**** Data listing

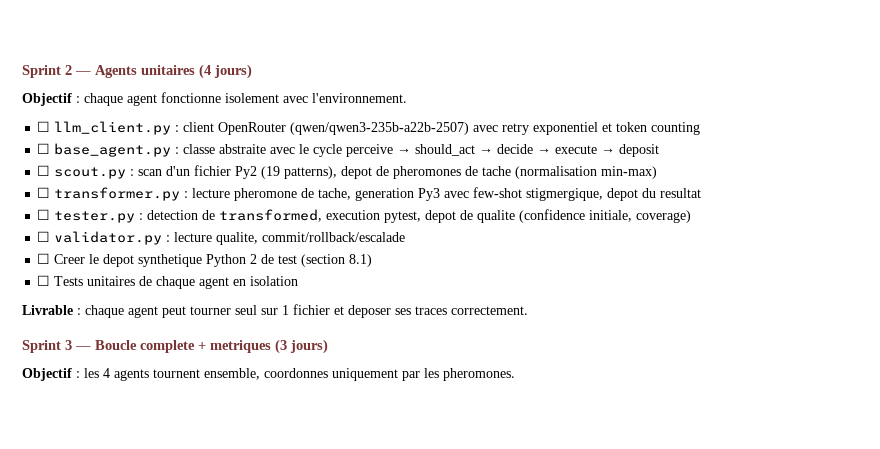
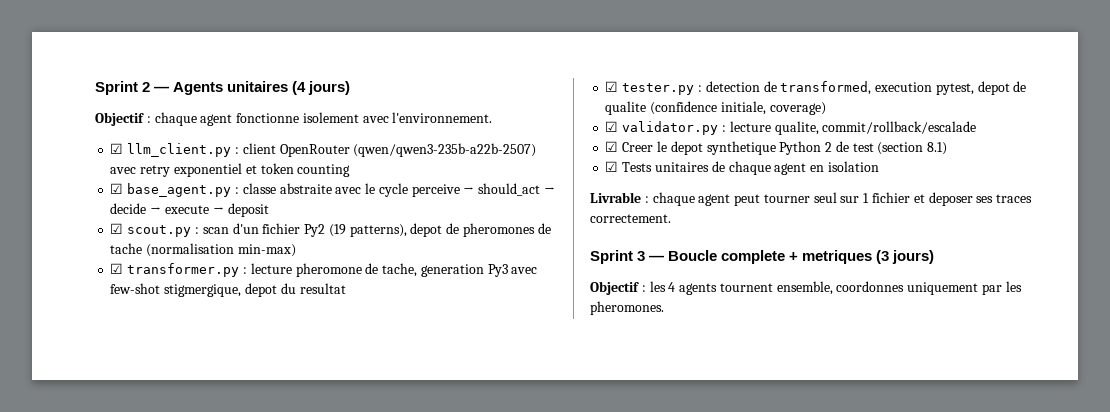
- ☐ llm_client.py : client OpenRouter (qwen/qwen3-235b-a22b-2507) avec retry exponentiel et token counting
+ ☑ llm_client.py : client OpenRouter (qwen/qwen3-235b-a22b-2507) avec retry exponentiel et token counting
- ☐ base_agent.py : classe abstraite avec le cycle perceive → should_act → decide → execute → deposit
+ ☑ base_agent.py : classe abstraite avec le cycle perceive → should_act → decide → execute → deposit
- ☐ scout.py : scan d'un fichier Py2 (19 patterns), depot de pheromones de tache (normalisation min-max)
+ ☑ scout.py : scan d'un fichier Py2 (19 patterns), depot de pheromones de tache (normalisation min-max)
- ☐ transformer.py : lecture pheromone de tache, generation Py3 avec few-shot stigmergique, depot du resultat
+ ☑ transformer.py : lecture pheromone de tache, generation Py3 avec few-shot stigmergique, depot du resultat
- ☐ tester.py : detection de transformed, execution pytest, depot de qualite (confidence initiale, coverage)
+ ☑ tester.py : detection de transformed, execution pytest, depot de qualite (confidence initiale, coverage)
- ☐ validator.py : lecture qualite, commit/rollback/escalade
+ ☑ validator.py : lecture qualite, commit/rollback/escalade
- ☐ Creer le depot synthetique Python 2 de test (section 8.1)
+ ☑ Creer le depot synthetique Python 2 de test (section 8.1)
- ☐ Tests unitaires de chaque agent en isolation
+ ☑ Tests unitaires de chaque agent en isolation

********

Work order ->
Each entry, start to finish, goes into your copy exactly; the pictures stay out.

Answer to this problem ->
- ☐ llm_client.py : client OpenRouter (qwen/qwen3-235b-a22b-2507) avec retry exponentiel et token counting
+ ☑ llm_client.py : client OpenRouter (qwen/qwen3-235b-a22b-2507) avec retry exponentiel et token counting
- ☐ base_agent.py : classe abstraite avec le cycle perceive → should_act → decide → execute → deposit
+ ☑ base_agent.py : classe abstraite avec le cycle perceive → should_act → decide → execute → deposit
- ☐ scout.py : scan d'un fichier Py2 (19 patterns), depot de pheromones de tache (normalisation min-max)
+ ☑ scout.py : scan d'un fichier Py2 (19 patterns), depot de pheromones de tache (normalisation min-max)
- ☐ transformer.py : lecture pheromone de tache, generation Py3 avec few-shot stigmergique, depot du resultat
+ ☑ transformer.py : lecture pheromone de tache, generation Py3 avec few-shot stigmergique, depot du resultat
- ☐ tester.py : detection de transformed, execution pytest, depot de qualite (confidence initiale, coverage)
+ ☑ tester.py : detection de transformed, execution pytest, depot de qualite (confidence initiale, coverage)
- ☐ validator.py : lecture qualite, commit/rollback/escalade
+ ☑ validator.py : lecture qualite, commit/rollback/escalade
- ☐ Creer le depot synthetique Python 2 de test (section 8.1)
+ ☑ Creer le depot synthetique Python 2 de test (section 8.1)
- ☐ Tests unitaires de chaque agent en isolation
+ ☑ Tests unitaires de chaque agent en isolation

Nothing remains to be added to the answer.